Prompt.
Repeat the records below exactly, leaving out every picture.

[Change detection outputs]
=== Begin Enclosure ===
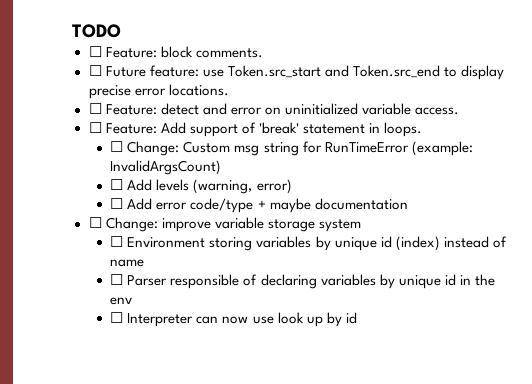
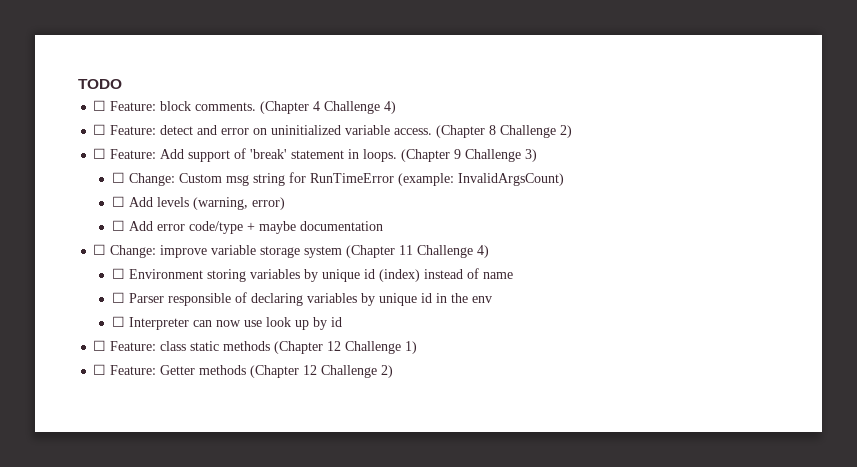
[88,65,504,80] [88,84,229,99] // ☐ Future feature: use Token.src_start and Token.src_end to display precise error locations. -> [260,101,397,114] (Chapter 4 Challenge 4)
(459, 111) none -> [436,125,573,138] (Chapter 8 Challenge 2)
(422, 129) none -> [401,149,538,162] (Chapter 9 Challenge 3)
(361, 225) none -> [346,245,490,258] (Chapter 11 Challenge 4)
(357, 318) none -> [93,340,418,354] [93,364,394,378] // ☐ Feature: class static methods (Chapter 12 Challenge 1) // ☐ Feature: Getter methods (Chapter 12 Challenge 2)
=== End Enclosure ===
Response for this exercise.
[88,65,504,80] [88,84,229,99] // ☐ Future feature: use Token.src_start and Token.src_end to display precise error locations. -> [260,101,397,114] (Chapter 4 Challenge 4)
(459, 111) none -> [436,125,573,138] (Chapter 8 Challenge 2)
(422, 129) none -> [401,149,538,162] (Chapter 9 Challenge 3)
(361, 225) none -> [346,245,490,258] (Chapter 11 Challenge 4)
(357, 318) none -> [93,340,418,354] [93,364,394,378] // ☐ Feature: class static methods (Chapter 12 Challenge 1) // ☐ Feature: Getter methods (Chapter 12 Challenge 2)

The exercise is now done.